I’m trying to start my sshd server because i need to connect to my ssh server from a network device (switch) and download a new firmware with sftp connection.
I’ve followed this wiki: https://en.opensuse.org/SDB:SFTP_server_with_Chroot but i’m not able to configure the sshd server.
This is the systemctl status sshd.service:
systemctl status sshd.service
sshd.service - OpenSSH Daemon
Loaded: loaded (/usr/lib/systemd/system/sshd.service; enabled)
Active: failed (Result: start-limit) since mar 2014-03-11 15:03:14 CET; 52min ago
Process: 3525 ExecStart=/usr/sbin/sshd -D $SSHD_OPTS (code=exited,
status=255)
Process: 3521 ExecStartPre=/usr/sbin/sshd-gen-keys-start (code=exited,
status=0/SUCCESS)
Main PID: 3525 (code=exited, status=255)
CGroup: /system.slice/sshd.service
: sshd.service: main process exited, code=exited, status=255/n/a
: Unit sshd.service entered failed state.
: sshd.service holdoff time over, scheduling restart.
: Stopping OpenSSH Daemon…
: Starting OpenSSH Daemon…
: sshd.service start request repeated too quickly, refusing to start.
: Failed to start OpenSSH Daemon.
: Unit sshd.service entered failed state.

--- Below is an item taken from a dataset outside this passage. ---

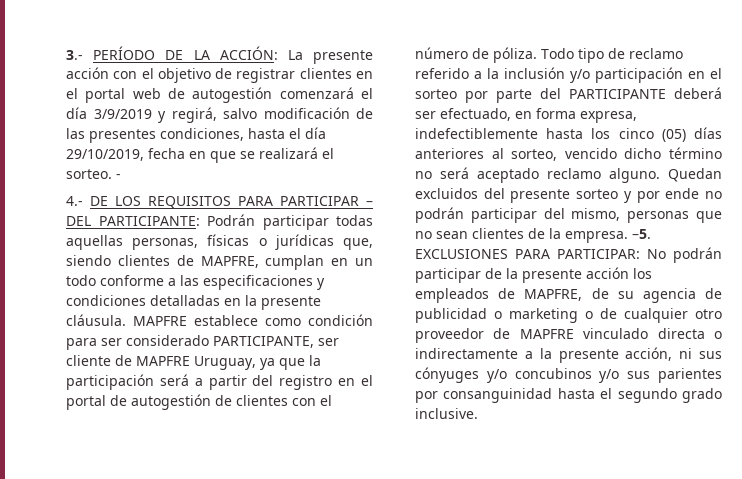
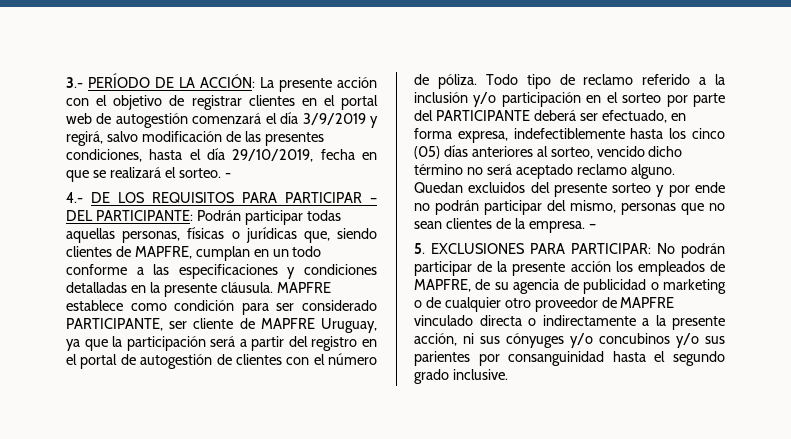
- Quedan excluidos del presente sorteo y por ende no podrán participar del mismo, personas que no sean clientes de la empresa. –5. EXCLUSIONES PARA PARTICIPAR:
+ Quedan excluidos del presente sorteo y por ende no podrán participar del mismo, personas que no sean clientes de la empresa. –
+ 5. EXCLUSIONES PARA PARTICIPAR:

On 2014-03-11 16:06, matti67 wrote:
>
> Hi, everybody
>
> I’m trying to start my sshd server because i need to connect to my ssh
> server from a network device (switch) and download a new firmware with
> sftp connection.
> I’ve followed this wiki:
sshd works out of the box in openSUSE. You don’t need to do anything,
just enable it in YaST during the system installation.
But I never tried to do it with a chroot. Isn’t that excessive?
–
Cheers / Saludos,
Carlos E. R.
(from 13.1 x86_64 “Bottle” at Telcontar)
On 03/11/2014 01:36 PM, Miuku pecked at the keyboard and wrote:
> I just tested the instructions on the web page you linked to create a
> chrooted sftp on 13.1 and it worked fine in a VM.
>
> Perhaps /var/log/messages could shed some light on why sshd won’t start?
>
>
Go to YaST Control Center and click on System Services. Scroll down to
sshd, highlight it and click on the enable and start buttons. If you
running the firewall enable port 22 (ssh) for inbound connections.